Edit difference data:
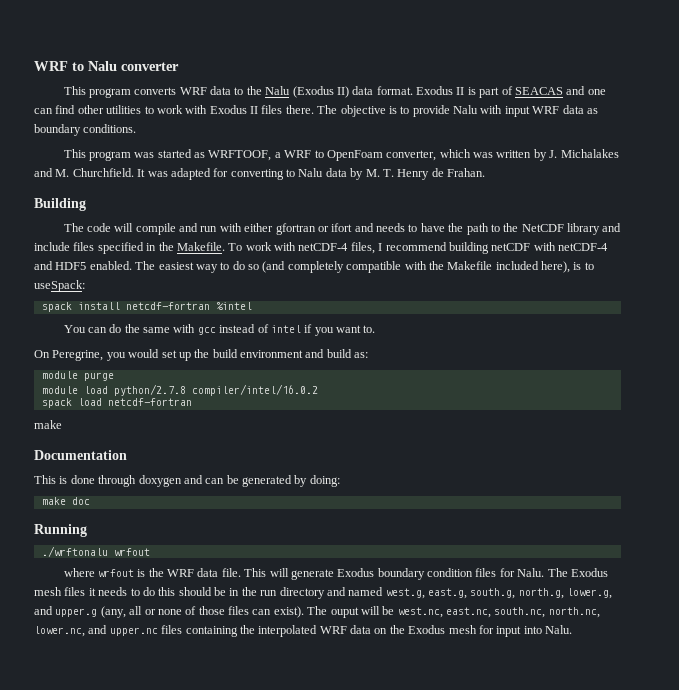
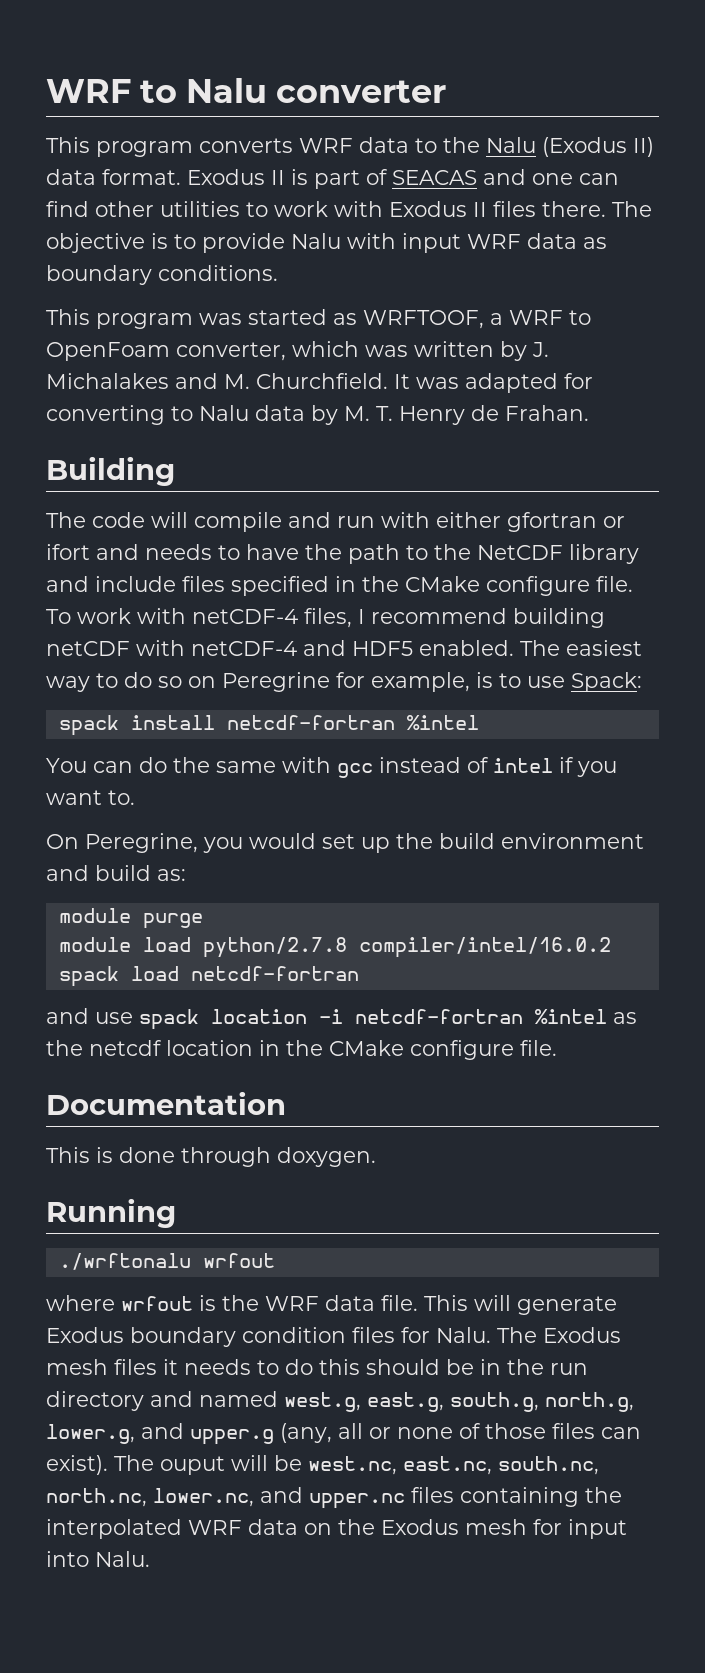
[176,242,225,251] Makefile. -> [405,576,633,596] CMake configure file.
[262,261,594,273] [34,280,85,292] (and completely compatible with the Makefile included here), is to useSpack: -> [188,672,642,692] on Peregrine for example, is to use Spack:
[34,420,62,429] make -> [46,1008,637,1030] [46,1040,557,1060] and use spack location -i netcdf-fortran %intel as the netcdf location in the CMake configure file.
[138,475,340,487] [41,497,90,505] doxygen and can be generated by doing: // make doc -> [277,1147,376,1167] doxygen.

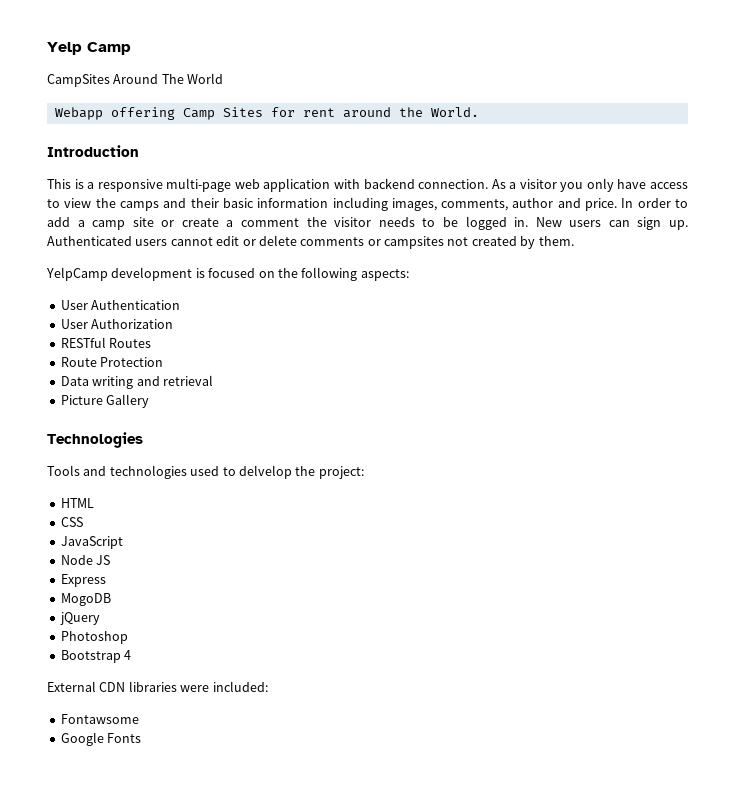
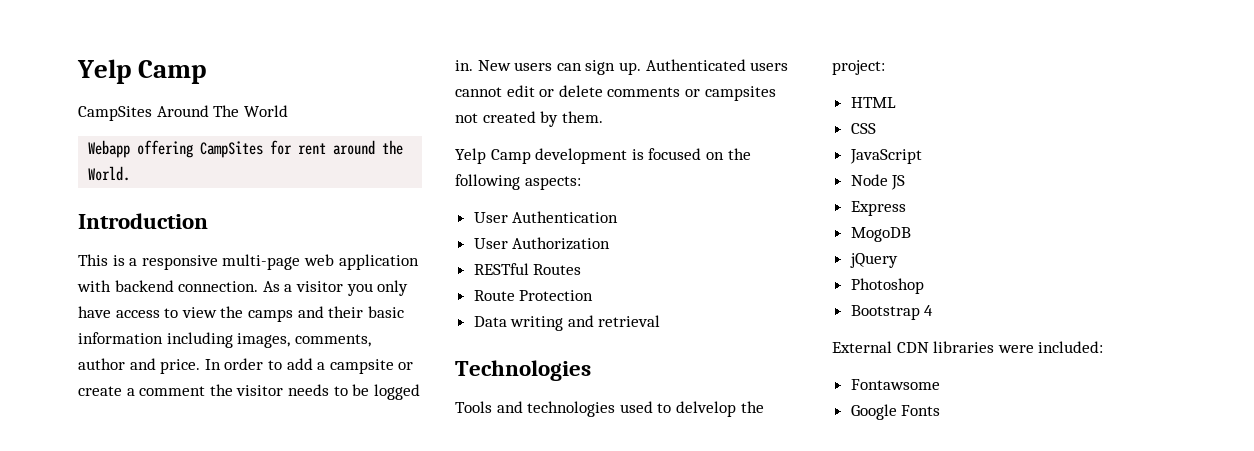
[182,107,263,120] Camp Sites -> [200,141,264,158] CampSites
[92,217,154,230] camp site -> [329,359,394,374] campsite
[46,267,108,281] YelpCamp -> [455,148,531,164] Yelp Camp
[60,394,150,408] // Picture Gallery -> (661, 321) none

> [Task instructions] Make an exact copy of every entry above, but keep the pictures out of it.

> [Output]
[176,242,225,251] Makefile. -> [405,576,633,596] CMake configure file.
[262,261,594,273] [34,280,85,292] (and completely compatible with the Makefile included here), is to useSpack: -> [188,672,642,692] on Peregrine for example, is to use Spack:
[34,420,62,429] make -> [46,1008,637,1030] [46,1040,557,1060] and use spack location -i netcdf-fortran %intel as the netcdf location in the CMake configure file.
[138,475,340,487] [41,497,90,505] doxygen and can be generated by doing: // make doc -> [277,1147,376,1167] doxygen.

[182,107,263,120] Camp Sites -> [200,141,264,158] CampSites
[92,217,154,230] camp site -> [329,359,394,374] campsite
[46,267,108,281] YelpCamp -> [455,148,531,164] Yelp Camp
[60,394,150,408] // Picture Gallery -> (661, 321) none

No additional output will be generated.